Before getting into what's to come, let's take a look back over 2010. One of the questions asked of the respondents was, "What 2 things are you most proud of your project/product achieving in 2010?" Here's the breakdown of what the projects had to say:

  • Alfresco: The "overwhelmingly positive reception" to their developer conferences in Paris and New York.
  • Calenco: The stability they've achieved for their product.
  • dotCMS: Their enterprise-level multi-tenant marketplace success, and managing to break into the global marketplace with dotCMS v1.9.
  • DotNetNuke: New product features such as a new localized content management capability and the addition of the Telerik RadEditor to the open source version of their platform. They're particularly happy that they managed to deploy enhanced QA tools and procedures at the same time. For commercial accomplishments, they exceeded 1,000 subscription customers and experienced nearly 400% growth through the year.
  • Drupal: There were no long-form answers from the Drupal project in general, but we did get some from Drupal company Acquia. They're proud of releasing the beta their SaaS product Drupal Gardens (news, site) and growing it to hosting more than 29,000 sites.
  • Ephesoft: Implementing CMIS integration, and enabling content-based classification for scanned documents, faxes and emails.
  • eZ Publish: Adding multichannel capabilities and a variety of enterprise features such as a service platform and patch management.
  • Hippo CMS: Features around internationalization, their REST interface, their plugin architecture, and scalability both horizontal and vertical.
  • Lucid Imagination: Achieving a high rate of acceptance among brand-name fortune 1000 companies and of their "highly active" community of developers and adopters.
  • Magnolia CMS: Continuing their trend of 50% annual growth, their two major releases, and the caliber of the team they've built.
  • Melody: Growing their active contributor base by 2-3x, and making so many advances for the core platform.
  • Nuxeo: Releasing Nuxeo Studio (the lightweight IDE for content-centric applications based on Nuxeo) and Nuxeo Marketplace (their app store).
  • Sense/Net: The popularity of their Windows Workflow Foundation Integration feature, and moving their development teams to using the SCRUM methodology to speed up taking new features to market.

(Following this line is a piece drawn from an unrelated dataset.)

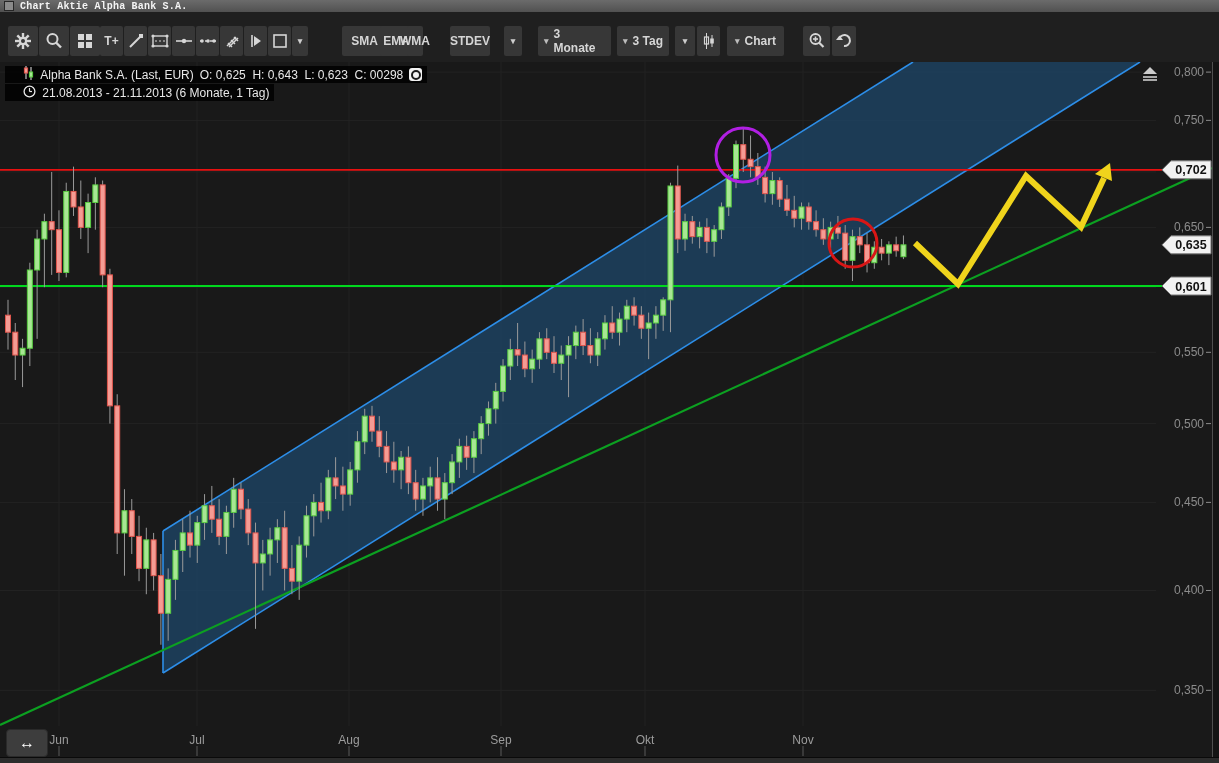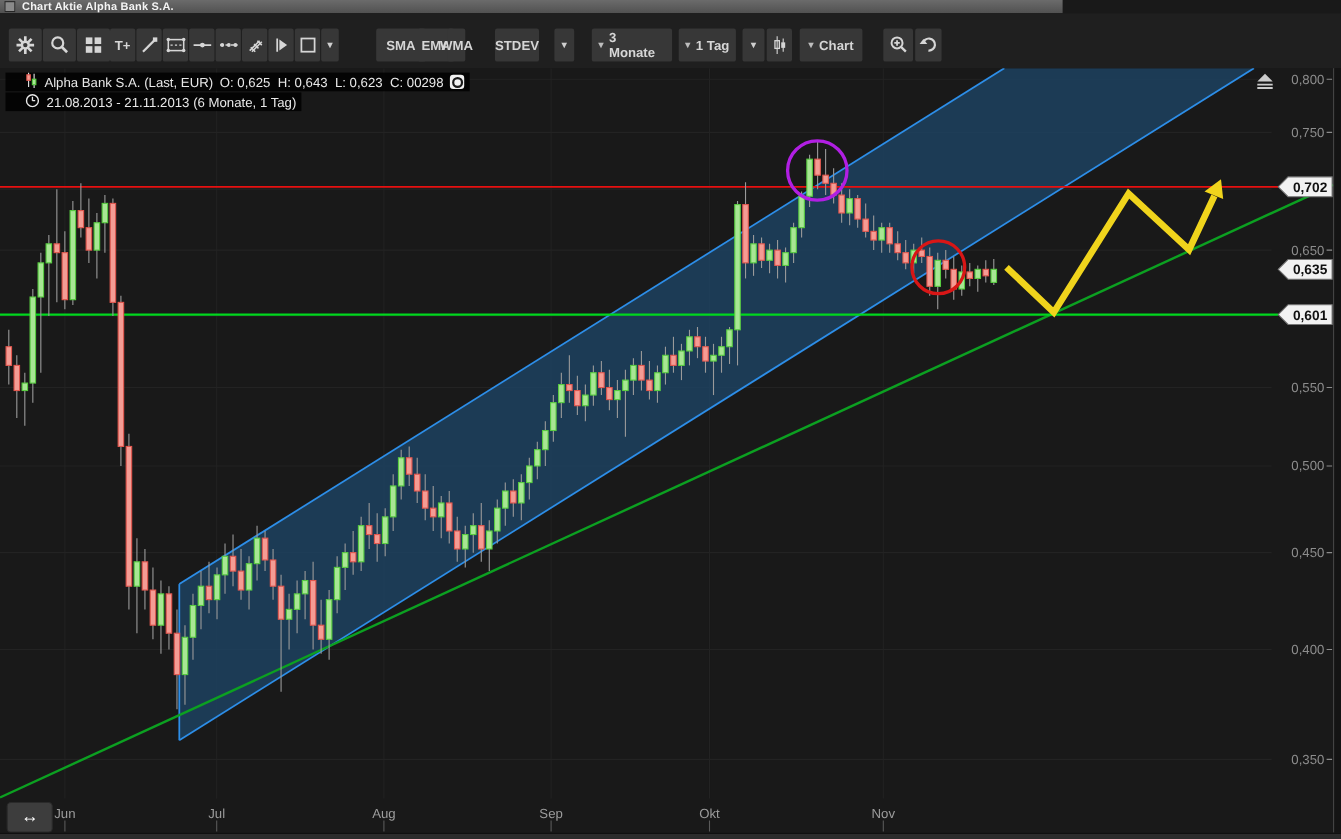"Chart Aktie Alpha Bank S.A." .titlebar { font-family: none -> Liberation Mono, monospace; width: 966px -> 1219px }
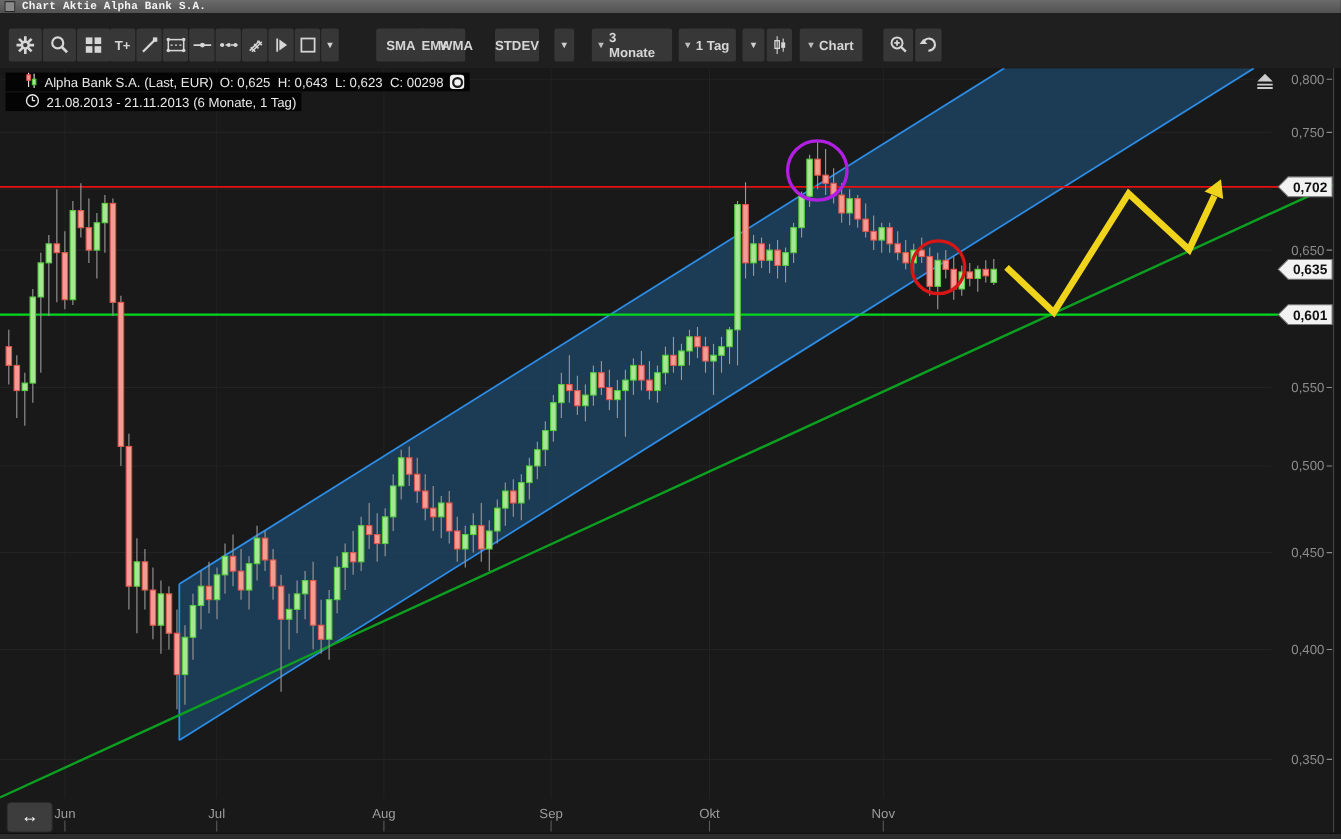"1 Tag" span { text: 1 -> 3 }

  • SilverStripe: Achieving the first Microsoft Certification for an open source project, and the act that their software powers more and more complex sites.
  • Tiki Wiki: Winning the BOSSIE award and increasing community involvement to stay "one of the largest collaborative open source projects in the world."
  • TYPO3: Improved usability features in the current branch, and developing the next generation of their platform together with their framework.
  • Umbraco: Reaching profitability through organic growth and no venture capital, and keeping the community feeling friendly as it doubled in size.
  • WeWebU: Going open source with OpenWorkdesk, and adding CMIS support.
  • Wiredcraft: Performance gains and mobile apps.
  • WordPress: While there weren't general responses from the WordPress project, we did get answers from WordPress company Automattic. Their response was the scale of WordPress deployments, with partners serving "hundreds of millions of pageviews/month" on the platform, and the level of adoption of WordPress mobile apps across Android, BlackBerry, iOS, Nokia and Windows Phone 7.
  • XOOPS: The most important was rewriting the next generation of XOOPS with the Zend Framework. As part of joining mainstream PHP-based web development trends, they're also heavily using Smarty 3.0 and jQuery, the jQuery transition was made for XOOPS 2.5.0. Finally, for 2010 they're proud to receive the 2010 OSS Award Northeast Asia Open Source Software Promotion Forum award, and to be a finalist for Packt Publishing's Open Source CMS Award.